[ML] Inference duration and error metrics #115876

prwhelan · 2024-10-29T19:43:46Z

Add es.inference.requests.time metric around infer API.

As recommended by OTel spec, errors are determined by the presence or absence of the error.type attribute in the metric. "error.type" will be the http status code (as a string) if it is available, otherwise it will be the name of the exception (e.g. NullPointerException).

Additional notes:

ApmInferenceStats is merged into InferenceStats.
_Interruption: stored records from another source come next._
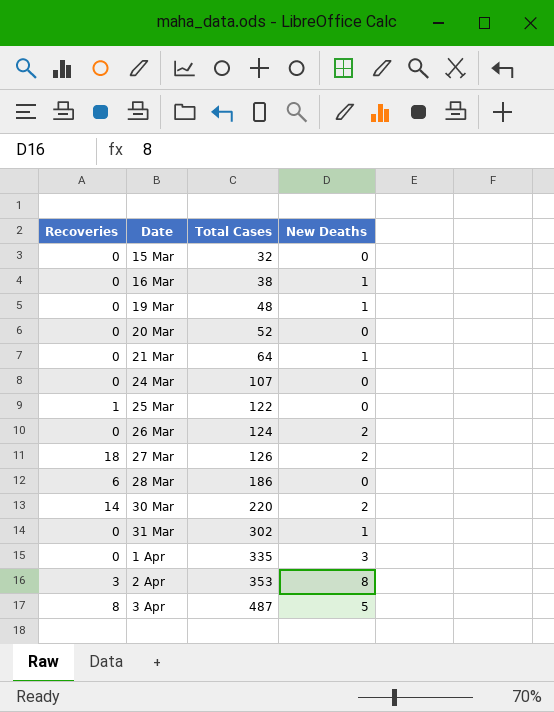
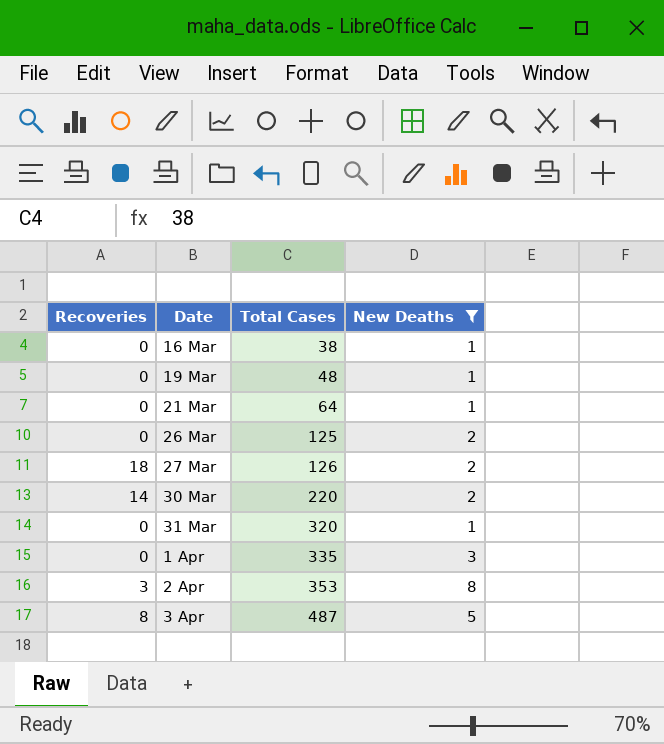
filter: none -> New Deaths != 0
26 Mar | Total Cases: 124 -> 125
31 Mar | Total Cases: 302 -> 320

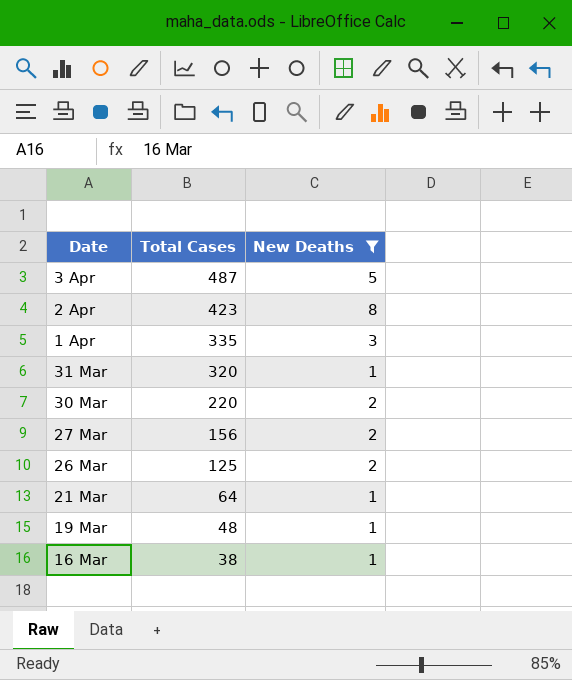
row order: Date ascending -> Date descending
column Recoveries | position: 1 -> none
2 Apr | Total Cases: 353 -> 423
27 Mar | Total Cases: 126 -> 156

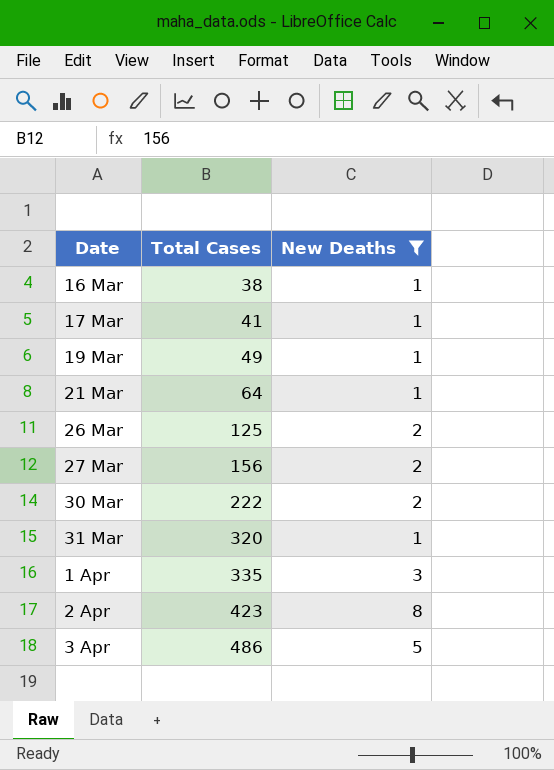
row order: Date descending -> Date ascending
row 17 Mar: none -> 41 | 1
19 Mar | Total Cases: 48 -> 49
30 Mar | Total Cases: 220 -> 222
3 Apr | Total Cases: 487 -> 486

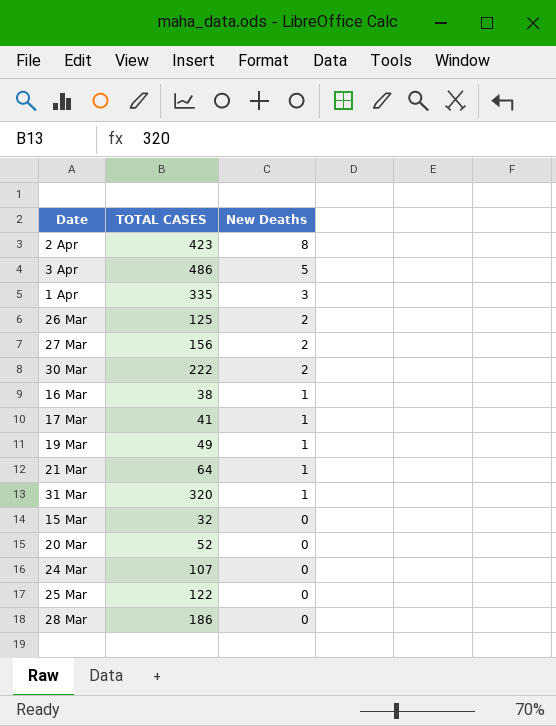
filter: New Deaths != 0 -> none
row order: Date ascending -> New Deaths descending
column name: Total Cases -> TOTAL CASES

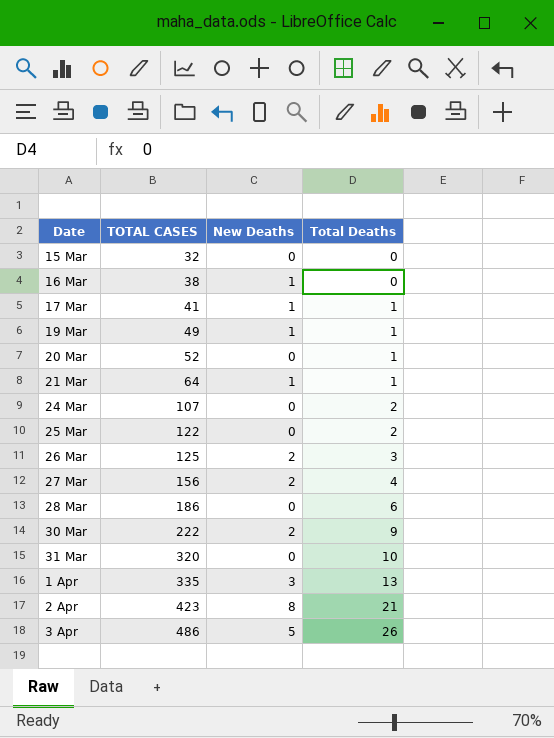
row order: New Deaths descending -> Date ascending
column Total Deaths | position: none -> 4
31 Mar | New Deaths: 1 -> 0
Originally we planned to have multiple implementations, but now we're only using APM.
Request count is now always recorded, even when there are failures loading the endpoint configuration.
Added a hook in streaming for cancel messages, so we can close the metrics when a user cancels the stream.

Example from local node to APM (redacted a bunch):

{ "_index": ".ds-metrics-apm.app.elasticsearch-default-2024.10.25-000001", "data_stream": { "dataset": "apm.app.elasticsearch", "namespace": "default", "type": "metrics" }, "es": { "inference": { "requests": { "time": { "values": [ 6992.5 ], "counts": [ 1 ] } } } }, "labels": { "model_id": "gpt-4o-mini", "otel_instrumentation_scope_name": "elasticsearch", "service": "openai", "task_type": "completion" }, "numeric_labels": { "status_code": 200 }, ... } }

Add `es.inference.requests.time` metric around `infer` API. As recommended by OTel spec, errors are determined by the presence or absence of the `error.type` attribute in the metric. "error.type" will be the http status code (as a string) if it is available, otherwise it will be the name of the exception (e.g. NullPointerException). Additional notes: - ApmInferenceStats is merged into InferenceStats. Originally we planned to have multiple implementations, but now we're only using APM. - Request count is now always recorded, even when there are failures loading the endpoint configuration. - Added a hook in streaming for cancel messages, so we can close the metrics when a user cancels the stream.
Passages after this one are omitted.